Dependency graph format

manifests/deps.json: JSON adjacency list. Every edge is a declared prerequisite. Topological sort feeds the scheduler.

Reference index

reference/_meta/TOPIC_INDEX.md: topic → archive files mapping (already built; regenerated on archive changes).


8. Success Metrics

Pilot (10 units):

  • Beginner-tier unit readable by naive human in ≤ 20 min with full comprehension
  • Master-tier unit rated "publication quality" by domain expert
  • Lean proofs compile 100%
  • Cross-references resolve 100%

v1 (500–800 units, math + physics through mid-Section-2):

  • 1 independent learner completes Beginner path for all 500 units
  • 1 undergrad-background learner completes Intermediate path
  • Master path reviewed by 3+ domain experts per section

Long-term:

  • Peer-reviewable content quality (some units publishable standalone as pedagogy papers)
  • Learner outcome data (testable via embedded assessments in pilot)
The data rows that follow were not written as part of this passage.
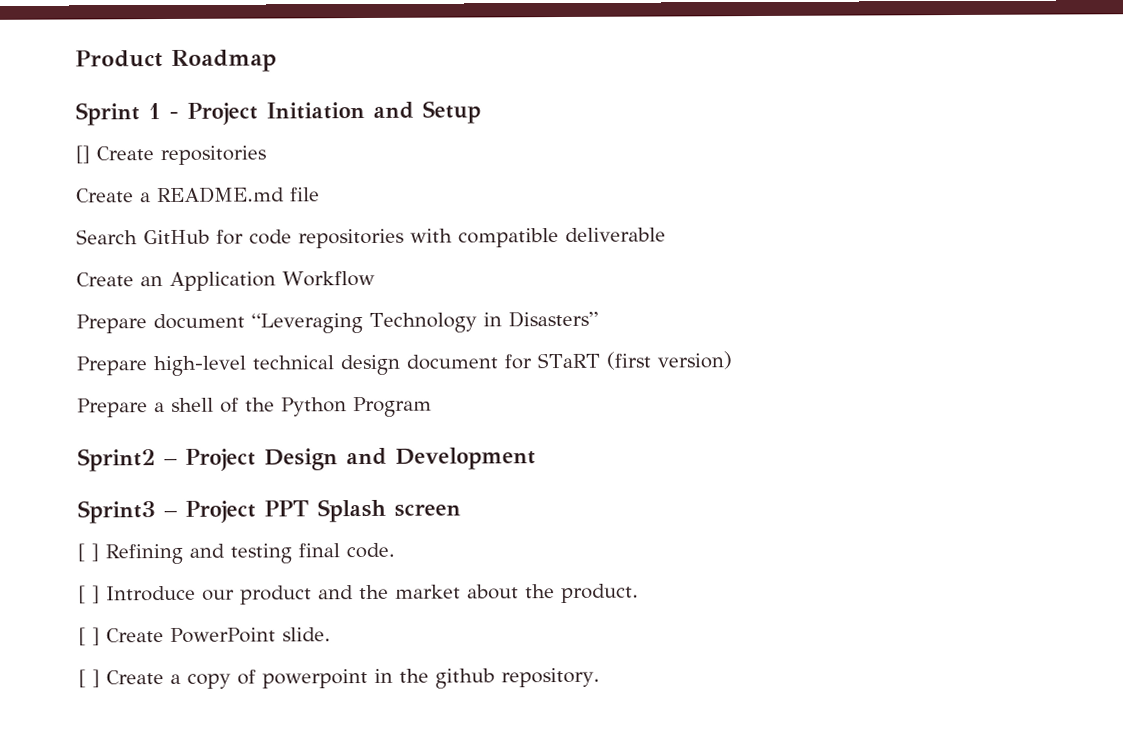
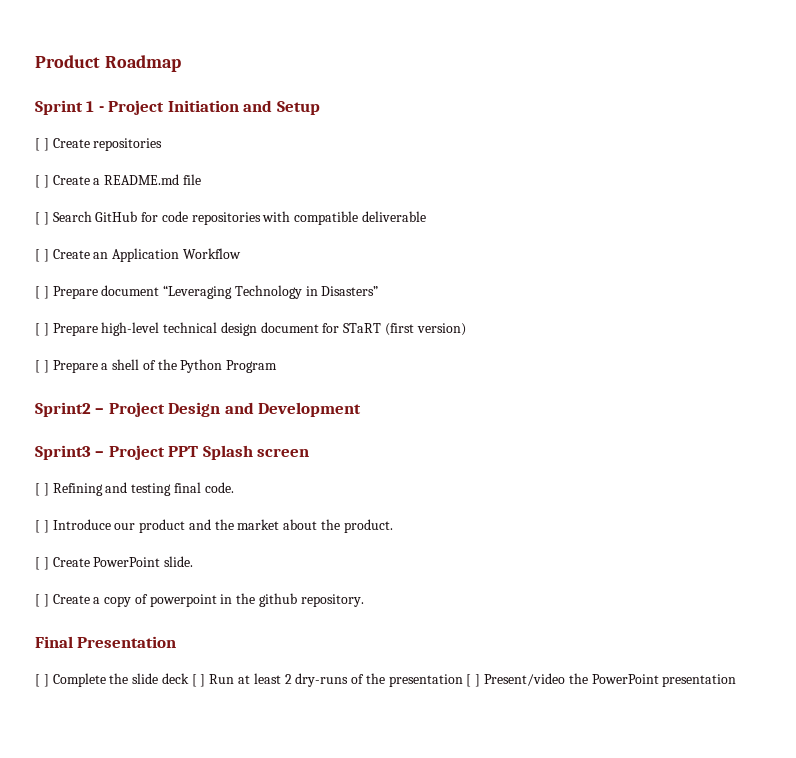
[75,145,90,164] [] -> [35,138,49,151] [ ]
(266, 155) none -> [35,175,49,188] [ ]
(320, 194) none -> [35,212,49,225] [ ]
(666, 234) none -> [35,249,49,262] [ ]
(375, 278) none -> [35,286,49,299] [ ]
(598, 319) none -> [35,323,49,336] [ ]
(732, 360) none -> [35,360,49,373] [ ]
(600, 677) none -> [35,636,177,648] [35,673,737,687] // Final Presentation // [ ] Complete the slide deck [ ] Run at least 2 dry-runs of the presentation [ ] Present/video the PowerPoint presentation

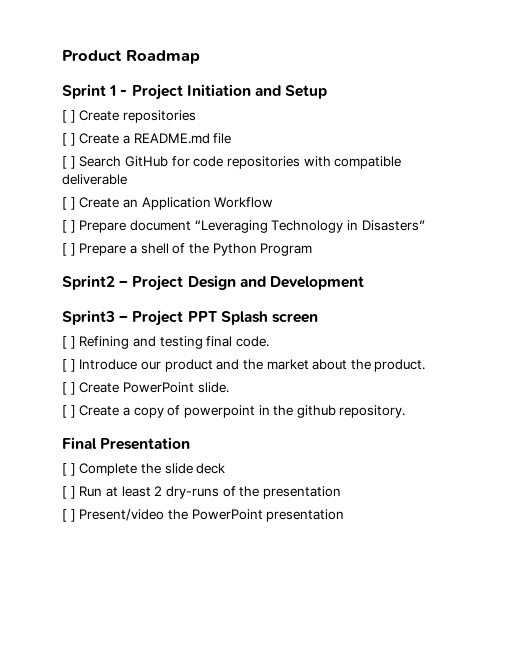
[35,322,466,336] // [ ] Prepare high-level technical design document for STaRT (first version) -> (425, 225) none
(189, 678) none -> (226, 468) //
(463, 680) none -> (341, 492) //

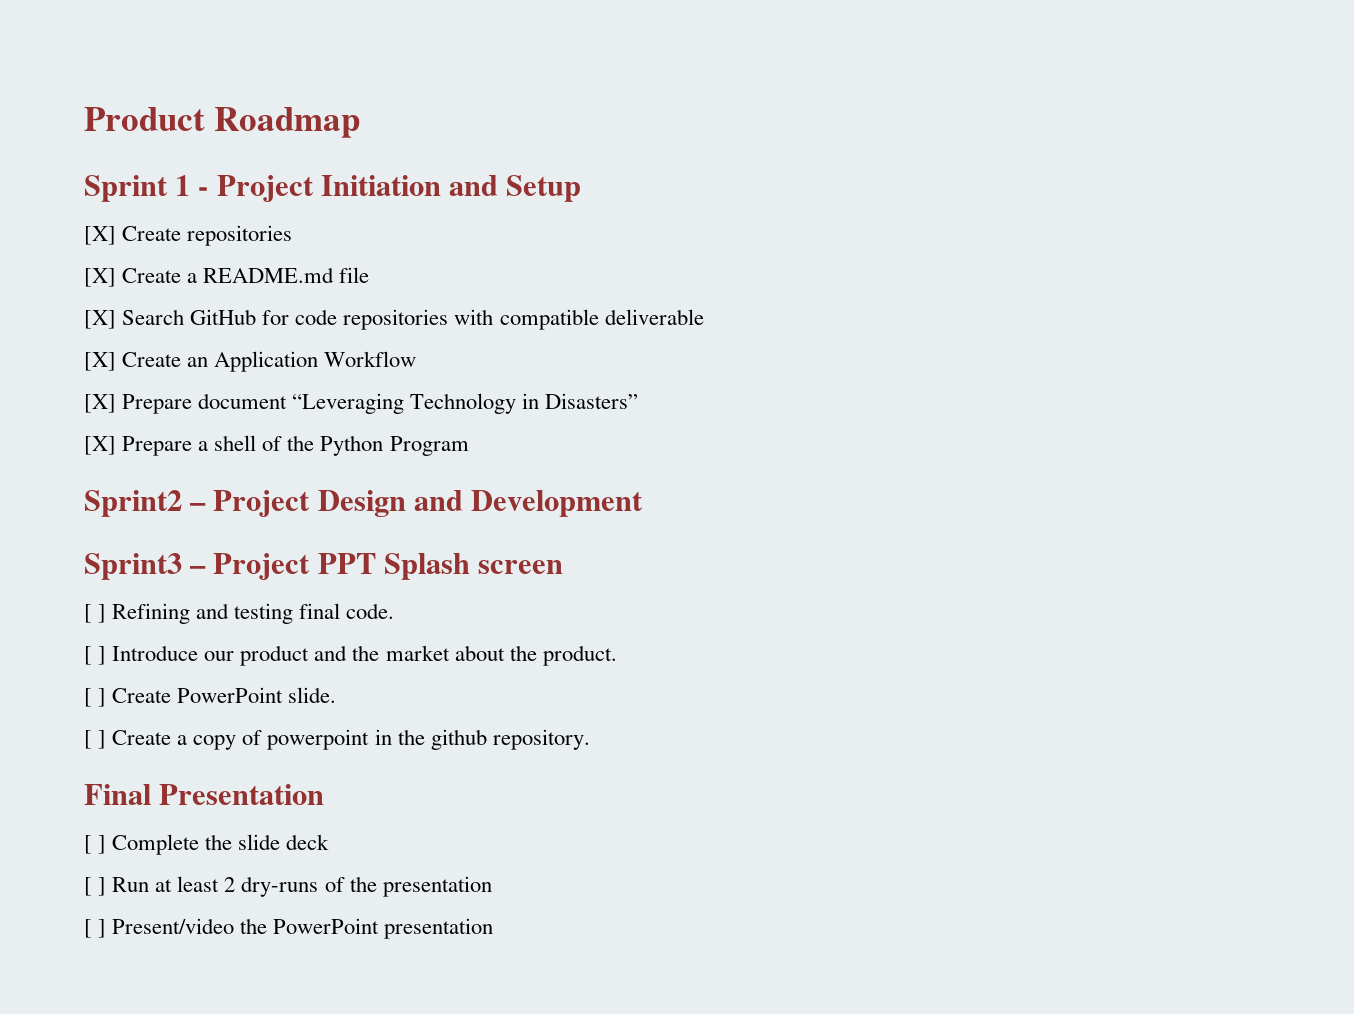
[62,110,76,123] [ ] -> [84,226,116,245] [X]
[62,133,76,146] [ ] -> [84,268,116,287] [X]
[62,156,76,169] [ ] -> [84,310,116,329] [X]
[62,197,76,210] [ ] -> [84,352,116,371] [X]
[62,220,76,233] [ ] -> [84,394,116,413] [X]
[62,243,76,256] [ ] -> [84,436,116,455] [X]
9. Risks & Mitigations (revised 2026-04-23)

Risk Mitigation
AI producers drift without spec adherence Tight rubric + automated checks; reject-and-regenerate loop
Mathematical errors compound across dependent units Lean where Mathlib covers; named human reviewer where not; integration phase explicitly checks prereq chain
Pilot succeeds but doesn't generalize Pilot deliberately covers three very different concepts to stress the spec
Scope creep into other sciences Hard gate: math + physics only in v1; written into OVERVIEW invariants
Burnout on specs, never produce Pilot unit #1 is the hard stop — produce it before writing docs/specs/QUALITY_RUBRIC.md
Over-engineering agent orchestration Pilot unit #1 is manual; agent orchestration only after rubric distilled
Reviewer bandwidth (new, critical) docs/plans/REVIEWER_PLAN.md; LLM-augmented review with human spot-check; recruit 1–3 collaborators before Master scaling
Lean coverage collapses at FT top (new) Accept lean_status: none with lean_mathlib_gap + named human_reviewer; feed gaps as Mathlib contribution roadmap
DAG partial-order freedom (new) docs/catalogs/CONCEPT_CATALOG.md as canonical concept source; two producers cannot declare different prereqs for the same concept
v0.x audience ≠ advertised audience (new) Own it in product communications: apex-first pilot = graduate reference; Beginner/Intermediate served at v1+ when prereq chains fill
No RAG = no Scanner = no agent production (new) Phase 1.5 explicitly builds embeddings + retrieval before any agent work begins

10. Immediate next actions (revised 2026-04-23)

  1. OVERVIEW.md
  2. BRIEF.md
  3. docs/specs/UNIT_SPEC.md ✓ (revised with tiers_present, concept_catalog_id, lean_mathlib_gap, human_reviewer)
  4. docs/plans/REVIEWER_PLAN.md
  5. docs/catalogs/CONCEPT_CATALOG.md ✓ (seed only)
  6. Write docs/catalogs/DEPENDENCY_MAP.md — seed apex units, pulled-prereq DAG
  7. Write docs/plans/PILOT_PLAN.md — 10 apex units (Master-only)
  8. Build RAG layer (Phase 1.5)
  9. Produce pilot unit #1 manually — stress-test spec
  10. Distill docs/specs/QUALITY_RUBRIC.md from unit #1's failure modes
  11. Produce 9 more pilot units
  12. Only then invoke parallel agent orchestration.